Twin Cities' Katie and Hannah


  1. Stana:

    I was born in late 1950 and grew up with a love for comic books, often sitting for hours at Murphy's, Woolworth's, McCrory's, or Kahn's Department store in Northern Virginia, reading all the new releases in order to select the few that I would buy for 10 cents each. Mad Magazine was a staple of my insatiable diet. In my circle in Jr. High School, if you could not quote the latest Mad, you were ostracized until the next issue came out. Those were heady years. Spy versus Spy, anyone? Were you for the Black spy, or the White spy? If this does not register with some of you, then you missed the heyday of Comics.

    Stana, if you still have some of your Dad's comic pages, seriously consider donating them to the Smithsonian!


    1. I do have a couple hundred coverless, just off-the-printing-press comic books... mostly Marvel comics from the 1960's including a some first issues (Fantastic Four #1, Spiderman #1, Thor #1, X-Men #1, etc). Years ago, I donated a book to the Connecticut Historical Society when they were doing their exhibit about comic books in our state (Connecticut had about a half-dozen companies producing comic books in the mid-20th century).

  2. My uncle worked at Condé Nast publisher and used to bring home Scientific America and other magazines.

  3. Well, It's Deja-vu all over again! I spent the later part of this day peruseing the 60 year anthology of MAD. I attribute MAD MAG for fostering in me an irreverent sense of humor, and a disdain and disbelief of 'false authority figures' prevalent here in the south. One of the unwritten school lessons, here in the Cottonmill/ sharecropper South: "Always respect and believe the RICH, WHITE, BOSS-MAN/PREACHER MAN, no matter what he says.... (How's that working for you now?)".
    The few 're-worded' songs I have written here in Femulate's comments section were undoubtedly inspired by MAD's re-written 'songs'. (Lotta girls crazy over cross-dressed man" nee- ZZ-Top)
    It turns out that MAD founder. Gaines was SUED over the songs as copyright infringement. The case made it to the Supreme Court, where the appellate ruling was upheld; 'basically one cannot copyright "iambic pentameter". MAD and Gaines had prevailed.
    One significant item in the '60 year' book was a two page spread of a parody painting:
    "Washington Cross-Dresses the Delaware".

    1. I own a complete run of Mad magazines and still have a subscription to the mag.

  4. When I was maybe 6 or 7, I started my love of comics. I somehow discovered MAD but my mother disapproved. BUT I had to take an iron shot every couple of weeks, which I hated (I STILL hate needles, hence my unpierced ears). As a reward for not complaining, I could get MAD when it came out.

    Eventually she figured out that it wasn't going to turn me to the Dark Side.
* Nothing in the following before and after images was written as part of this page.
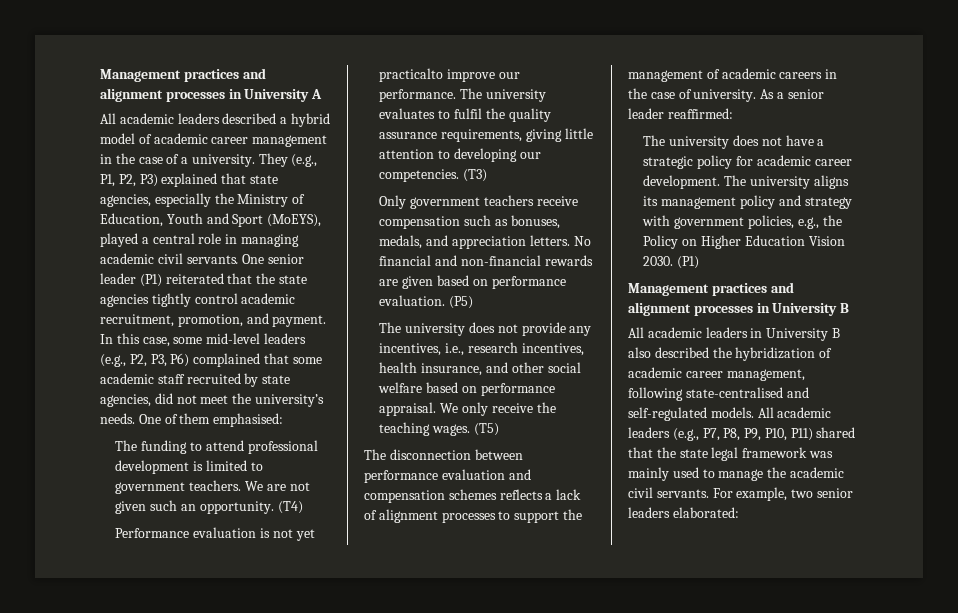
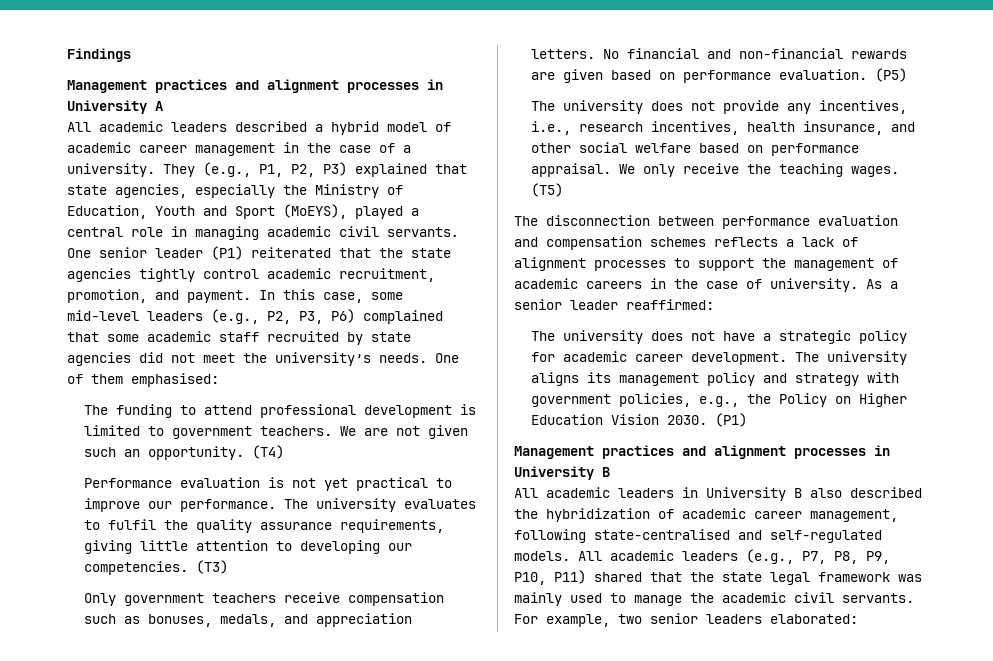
+ Findings
- In this case, some mid-level leaders (e.g., P2, P3, P6) complained that some academic staff recruited by state agencies, did not meet the university’s needs.
+ In this case, some mid-level leaders (e.g., P2, P3, P6) complained that some academic staff recruited by state agencies did not meet the university’s needs.
- Performance evaluation is not yet practicalto improve our performance.
+ Performance evaluation is not yet practical to improve our performance.

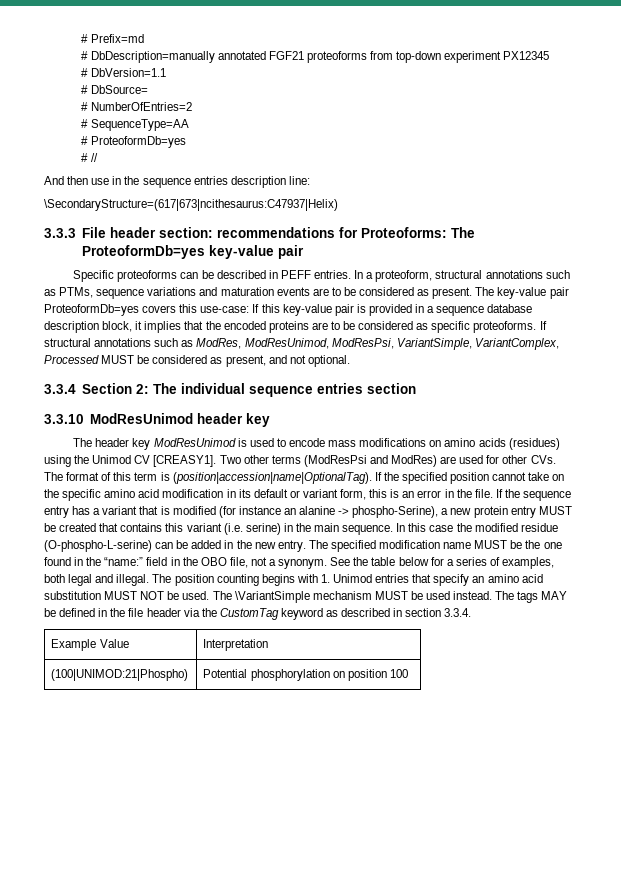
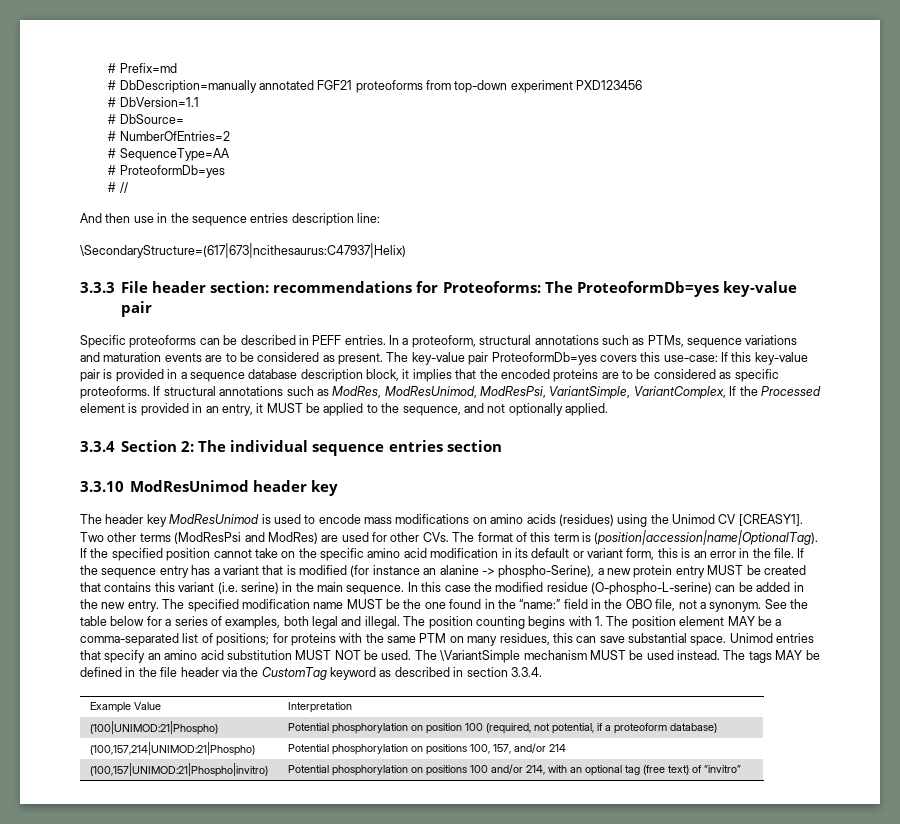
- # DbDescription=manually annotated FGF21 proteoforms from top-down experiment PX12345
+ # DbDescription=manually annotated FGF21 proteoforms from top-down experiment PXD123456
- If structural annotations such as ModRes, ModResUnimod, ModResPsi, VariantSimple, VariantComplex, Processed MUST be considered as present, and not optional.
+ If structural annotations such as ModRes, ModResUnimod, ModResPsi, VariantSimple, VariantComplex, If the Processed element is provided in an entry, it MUST be applied to the sequence, and not optionally applied.
- The position counting begins with 1. Unimod entries that specify an amino acid substitution MUST NOT be used.
+ The position counting begins with 1. The position element MAY be a comma-separated list of positions; for proteins with the same PTM on many residues, this can save substantial space. Unimod entries that specify an amino acid substitution MUST NOT be used.
- (100|UNIMOD:21|Phospho) | Potential phosphorylation on position 100
+ (100|UNIMOD:21|Phospho) | Potential phosphorylation on position 100 (required, not potential, if a proteoform database)
+ (100,157,214|UNIMOD:21|Phospho) | Potential phosphorylation on positions 100, 157, and/or 214
+ (100,157|UNIMOD:21|Phospho|invitro) | Potential phosphorylation on positions 100 and/or 214, with an optional tag (free text) of “invitro”

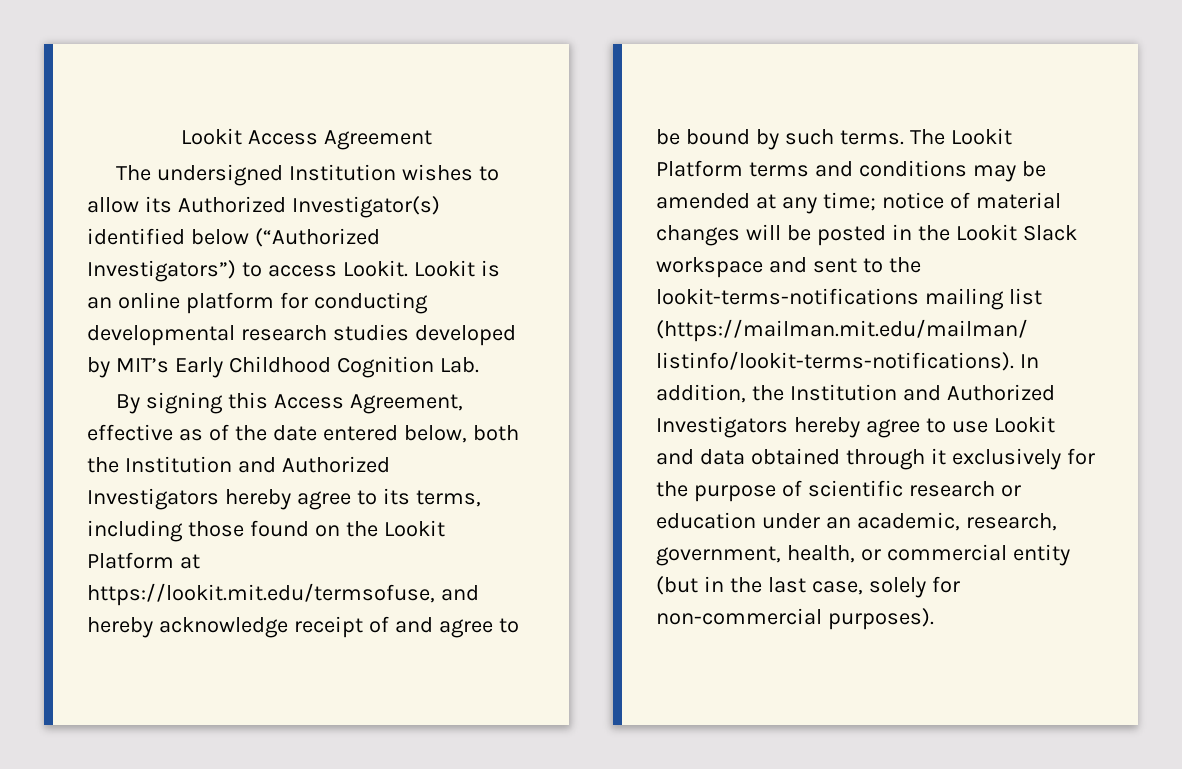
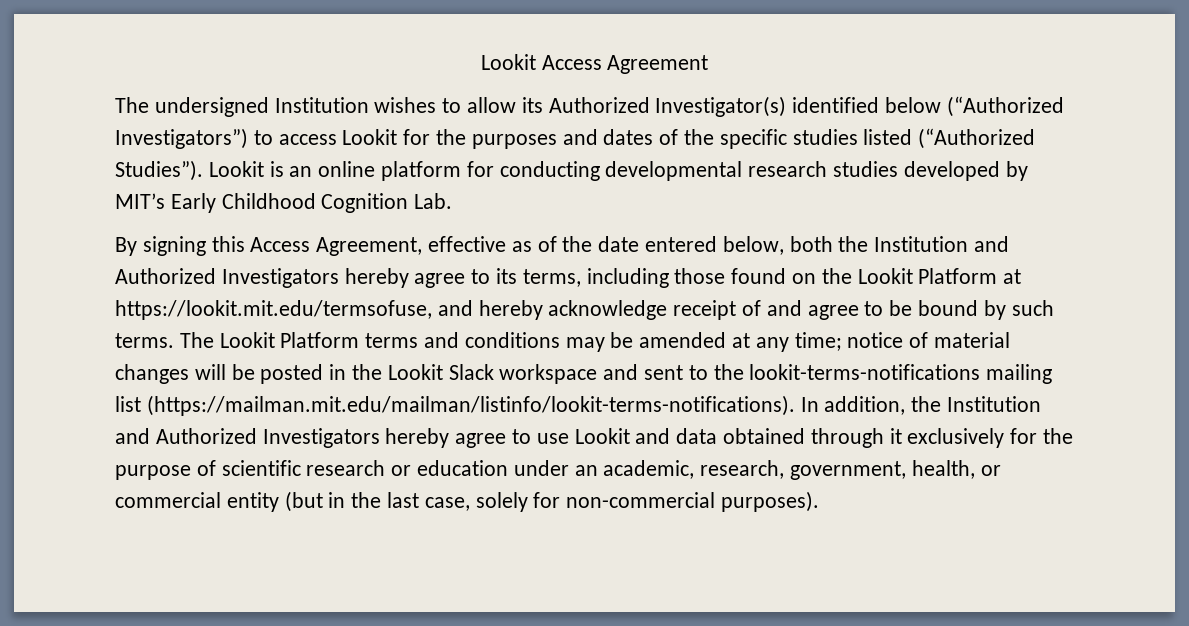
- The undersigned Institution wishes to allow its Authorized Investigator(s) identified below (“Authorized Investigators”) to access Lookit.
+ The undersigned Institution wishes to allow its Authorized Investigator(s) identified below (“Authorized Investigators”) to access Lookit for the purposes and dates of the specific studies listed (“Authorized Studies”).

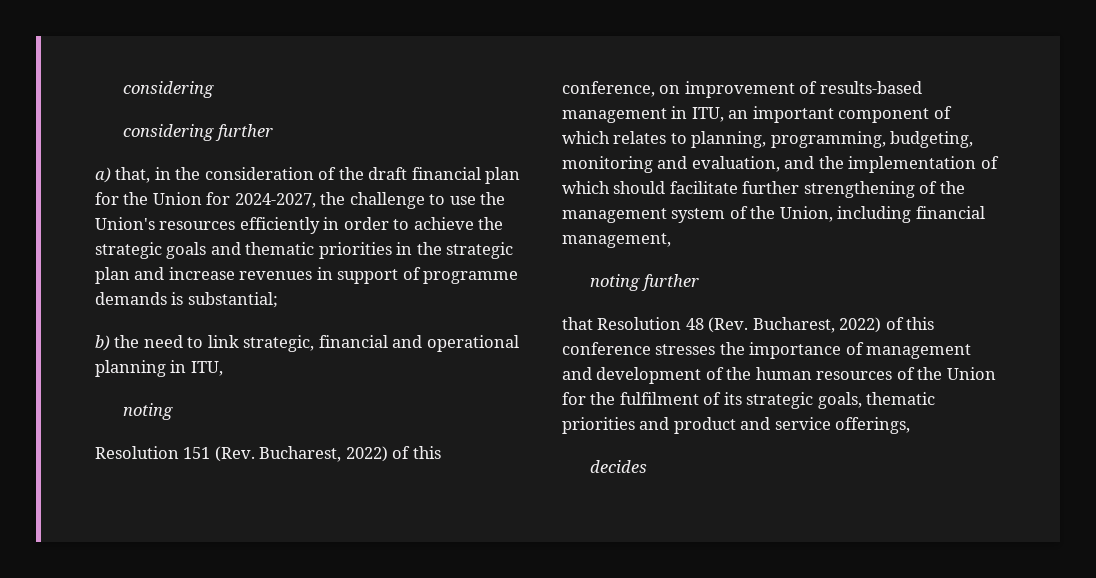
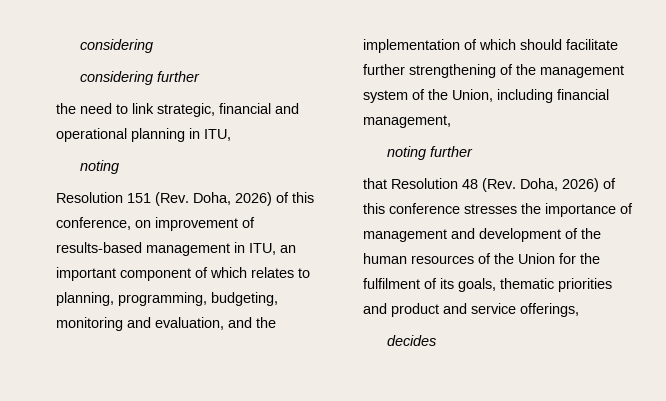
- a) that, in the consideration of the draft financial plan for the Union for 2024-2027, the challenge to use the Union's resources efficiently in order to achieve the strategic goals and thematic priorities in the strategic plan and increase revenues in support of programme demands is substantial;
- b) the need to link strategic, financial and operational planning in ITU,
+ the need to link strategic, financial and operational planning in ITU,
- Resolution 151 (Rev. Bucharest, 2022) of this conference, on improvement of results-based management in ITU, an important component of which relates to planning, programming, budgeting, monitoring and evaluation, and the implementation of which should facilitate further strengthening of the management system of the Union, including financial management,
+ Resolution 151 (Rev. Doha, 2026) of this conference, on improvement of results-based management in ITU, an important component of which relates to planning, programming, budgeting, monitoring and evaluation, and the implementation of which should facilitate further strengthening of the management system of the Union, including financial management,
- that Resolution 48 (Rev. Bucharest, 2022) of this conference stresses the importance of management and development of the human resources of the Union for the fulfilment of its strategic goals, thematic priorities and product and service offerings,
+ that Resolution 48 (Rev. Doha, 2026) of this conference stresses the importance of management and development of the human resources of the Union for the fulfilment of its goals, thematic priorities and product and service offerings,

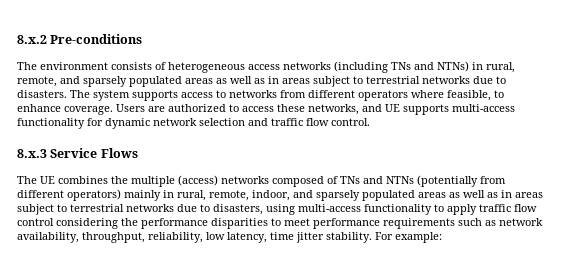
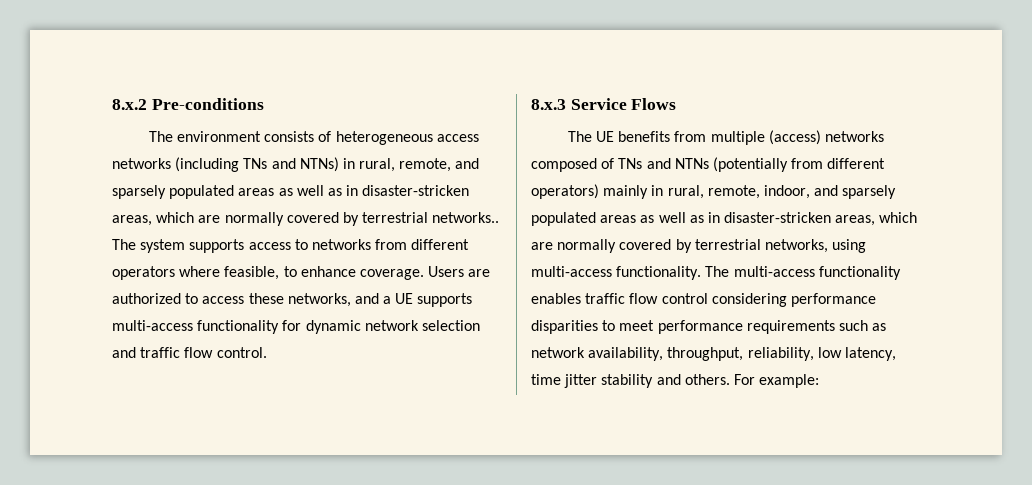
- The environment consists of heterogeneous access networks (including TNs and NTNs) in rural, remote, and sparsely populated areas as well as in areas subject to terrestrial networks due to disasters.
+ The environment consists of heterogeneous access networks (including TNs and NTNs) in rural, remote, and sparsely populated areas as well as in disaster-stricken areas, which are normally covered by terrestrial networks..
- Users are authorized to access these networks, and UE supports multi-access functionality for dynamic network selection and traffic flow control.
+ Users are authorized to access these networks, and a UE supports multi-access functionality for dynamic network selection and traffic flow control.
- The UE combines the multiple (access) networks composed of TNs and NTNs (potentially from different operators) mainly in rural, remote, indoor, and sparsely populated areas as well as in areas subject to terrestrial networks due to disasters, using multi-access functionality to apply traffic flow control considering the performance disparities to meet performance requirements such as network availability, throughput, reliability, low latency, time jitter stability.
+ The UE benefits from multiple (access) networks composed of TNs and NTNs (potentially from different operators) mainly in rural, remote, indoor, and sparsely populated areas as well as in disaster-stricken areas, which are normally covered by terrestrial networks, using multi-access functionality. The multi-access functionality enables traffic flow control considering performance disparities to meet performance requirements such as network availability, throughput, reliability, low latency, time jitter stability and others.

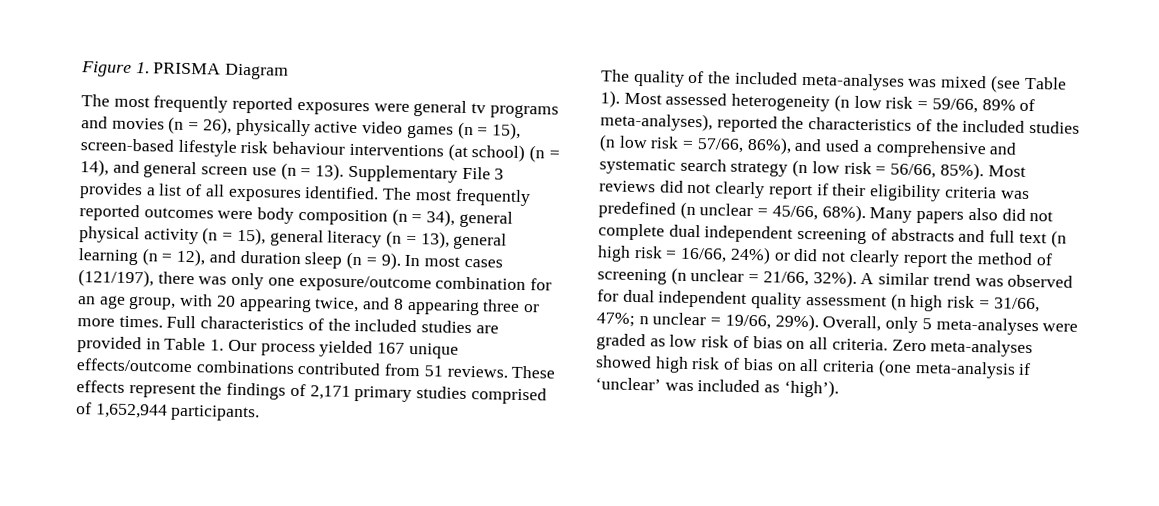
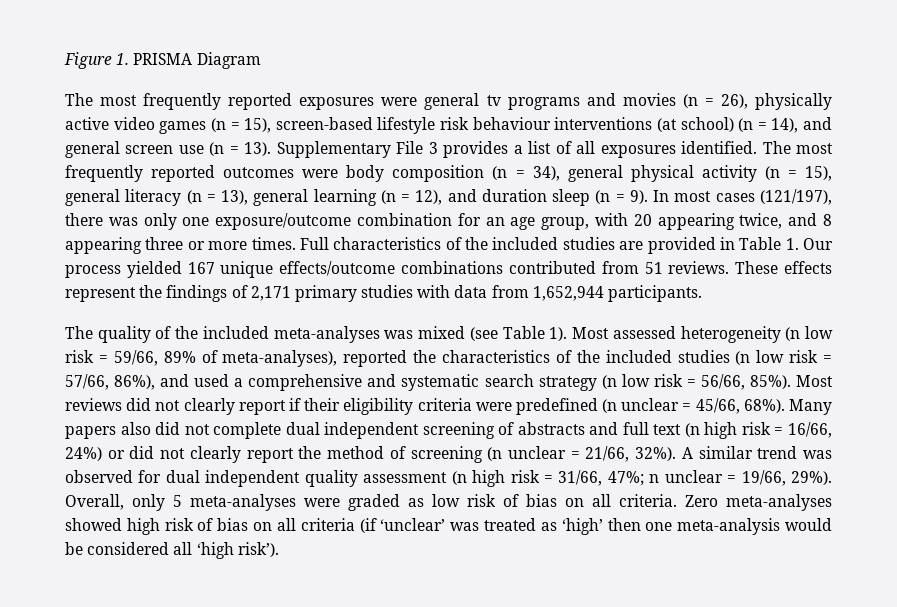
- These effects represent the findings of 2,171 primary studies comprised of 1,652,944 participants.
+ These effects represent the findings of 2,171 primary studies with data from 1,652,944 participants.
- Most reviews did not clearly report if their eligibility criteria was predefined (n unclear = 45/66, 68%).
+ Most reviews did not clearly report if their eligibility criteria were predefined (n unclear = 45/66, 68%).
- Zero meta-analyses showed high risk of bias on all criteria (one meta-analysis if ‘unclear’ was included as ‘high’).
+ Zero meta-analyses showed high risk of bias on all criteria (if ‘unclear’ was treated as ‘high’ then one meta-analysis would be considered all ‘high risk’).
    I believe that there are many little, insignificant items in life that have large, consequential results. My main hobby is cardmodels. I think I can trace that back to the Mad Zeppelin, a Worst Of bonus. I wish I could get another!
    And I wonder if there's a connection between MAD and your femside... maybe some drag event in one of their parodies. I know we've both been captivated by things like Jimmy Olsen dressing up (more than once).
    I bet if you followed this thread you'd find the comic/MAD infusion is more widespread than just having a subscription.

    Also, that Self-Portrait dress is magnificent.